Emily In Paris season 3 review: Lilly Collins' Netflix show is still all fluff, all cheese, all fun
Emily In Paris 3 review: Darren Star's show lacks women of agency, clarity, and depth. It still manages to become a fun but superficial watch with its cheerfulness, and the diverse representation.
Emily In Paris 3 released on Netflix and it can be best described as cheese croissants for the mind - feels rich while you have it, but health benefits are still questionable. Created by Darren Star of Sex and The City fame, Emily In Paris lacks women of agency, clarity, and depth. Yet the chirp, the colourful French backdrop, and the diverse representation together make it a fun albeit superficial watch. (Also read: Emily in Paris renewed for seasons 3 and 4 by Netflix)
Emily In Paris is about an American woman (Emily Cooper, essayed by Lilly Collins) who moved to Paris for a short work assignment but discovered love, life, and her own self in the city, and then decided to stay on. The first two seasons showcased how she navigates around the city, the culture shock it offers and the professional struggles she faces as an outsider. The third season of the show is as dramatic, loud, and stuck in indecisiveness as the previous two seasons.

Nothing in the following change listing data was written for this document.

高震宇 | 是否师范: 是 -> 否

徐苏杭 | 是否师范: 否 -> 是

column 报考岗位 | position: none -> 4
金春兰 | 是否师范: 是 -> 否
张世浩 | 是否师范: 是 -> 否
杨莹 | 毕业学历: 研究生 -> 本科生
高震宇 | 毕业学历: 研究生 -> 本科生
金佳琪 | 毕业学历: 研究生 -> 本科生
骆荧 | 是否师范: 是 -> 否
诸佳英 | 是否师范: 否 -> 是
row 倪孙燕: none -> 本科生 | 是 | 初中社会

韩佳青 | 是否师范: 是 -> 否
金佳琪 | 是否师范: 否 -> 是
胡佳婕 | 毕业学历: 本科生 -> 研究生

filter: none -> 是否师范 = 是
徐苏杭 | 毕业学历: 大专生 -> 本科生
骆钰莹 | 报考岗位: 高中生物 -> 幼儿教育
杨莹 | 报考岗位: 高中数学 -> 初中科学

Emily is now caught between two boss ladies - Sylvie (Philippine Leroy-Beaulieu) and (Kate Walsh) --and she loves them both. Sylvie and Madeline worked together for Savoir, but the former quit and founded her own marketing agency. She is now a business rival for Madeline who is yet to find a balance between her new motherhood duties, and the challenges of saving her marketing firm's French office with zero French employees.

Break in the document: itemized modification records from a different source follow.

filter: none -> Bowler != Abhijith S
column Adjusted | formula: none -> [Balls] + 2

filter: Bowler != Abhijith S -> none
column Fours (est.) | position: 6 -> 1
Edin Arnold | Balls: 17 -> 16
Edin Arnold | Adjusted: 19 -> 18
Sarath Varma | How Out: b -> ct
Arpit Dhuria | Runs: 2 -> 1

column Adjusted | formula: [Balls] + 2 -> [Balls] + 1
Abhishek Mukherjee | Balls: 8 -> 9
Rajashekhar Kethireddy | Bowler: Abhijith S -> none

For a show propping ladies not just in the lead, but in all positions of power, Emily In Paris shockingly lacks women with agency. The titular character (Emily) is not sure what she wants from her love life.Darren's attempt to recreate the Ross-Rachel chemistry (from the popular American sitcom FRIENDS) in the post-millenial era teases a few heart-warming moments, but it often becomes frustrating to watch a couple caring for each other so much that they can push each other away.

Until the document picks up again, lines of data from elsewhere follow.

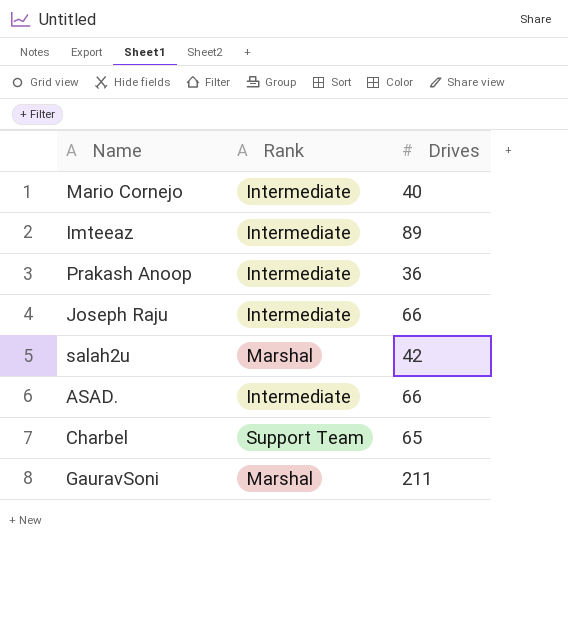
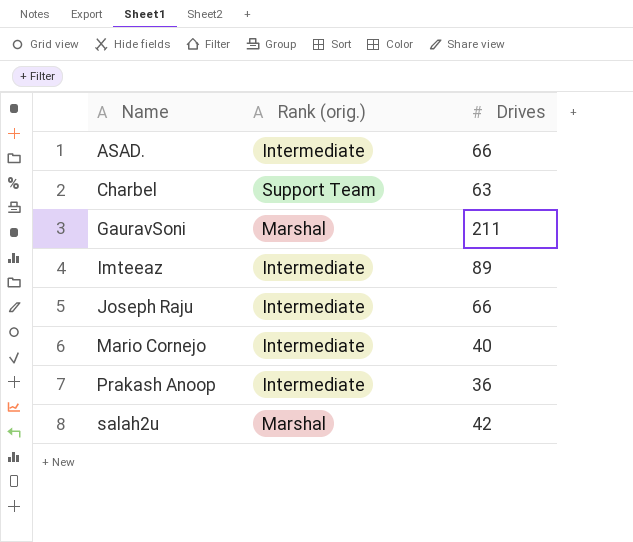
row order: none -> Name ascending
column name: Rank -> Rank (orig.)
Charbel | Drives: 65 -> 63

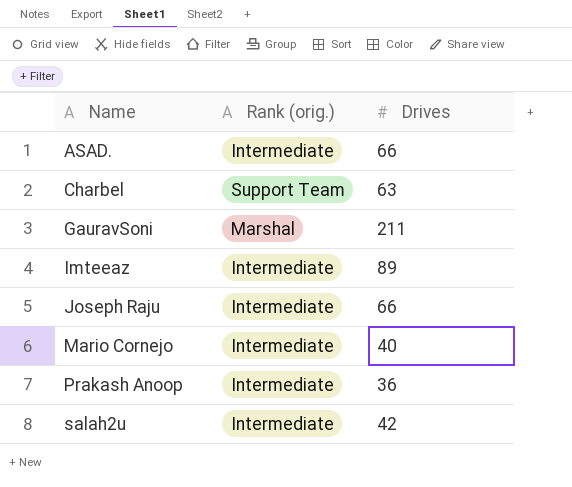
salah2u | Rank (orig.): Marshal -> Intermediate

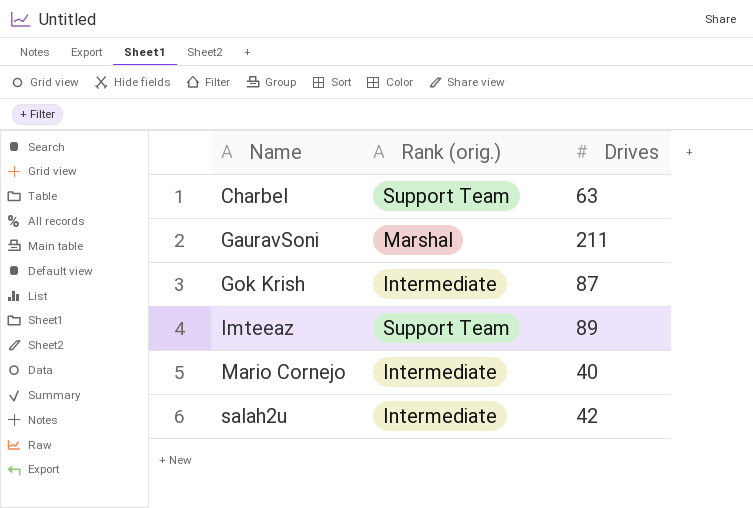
row ASAD.: Intermediate | 66 -> none
row Joseph Raju: Intermediate | 66 -> none
row Prakash Anoop: Intermediate | 36 -> none
row Gok Krish: none -> Intermediate | 87
Imteeaz | Rank (orig.): Intermediate -> Support Team

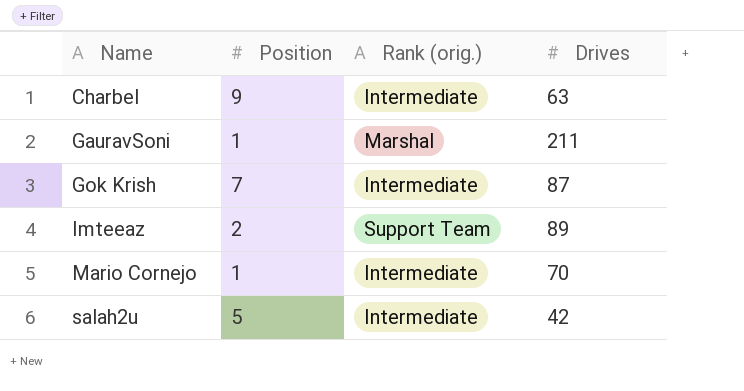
column Position | position: none -> 2
Charbel | Rank (orig.): Support Team -> Intermediate
Mario Cornejo | Drives: 40 -> 70

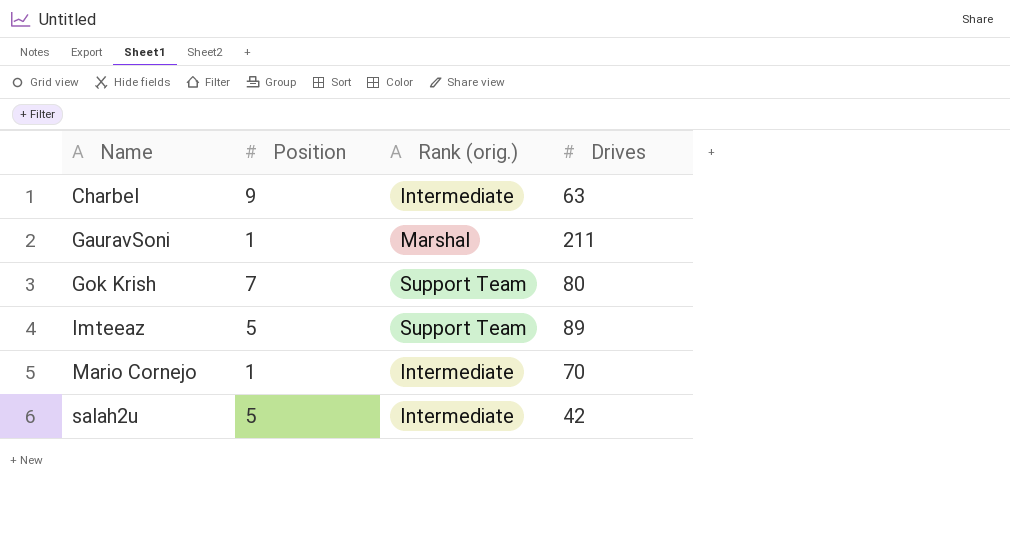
Gok Krish | Rank (orig.): Intermediate -> Support Team
Gok Krish | Drives: 87 -> 80
Imteeaz | Position: 2 -> 5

Emily, is also not sure which side to choose between Sylvie and Madeline. Sure, she comes up with the most brilliant marketing ideas and bounces them off business persons but she never asks for the credit, or the money. Sylvie and Madeline, on the other hand, are equally indecisive, but theirs can be blamed on a lack of choices and the limitations their life situations restrict them with.
On the plus side, the narrative has widened to include a better view of the characters around Emily. We get to see more of her roommate Mindy Chen (Ashley Park) who struggles to find her way up in her choice of profession. The show also delves into the lives of Sylvie who is forever mean to Emily, explaining aspects of her personality. We also get to see more of Emily's co-workers Luc (Bruno Gouery) and Julien (Samuel Arnold).
Emily In Paris is certainly raising the bar for itself, making it worthwhile to looki forward to the next season.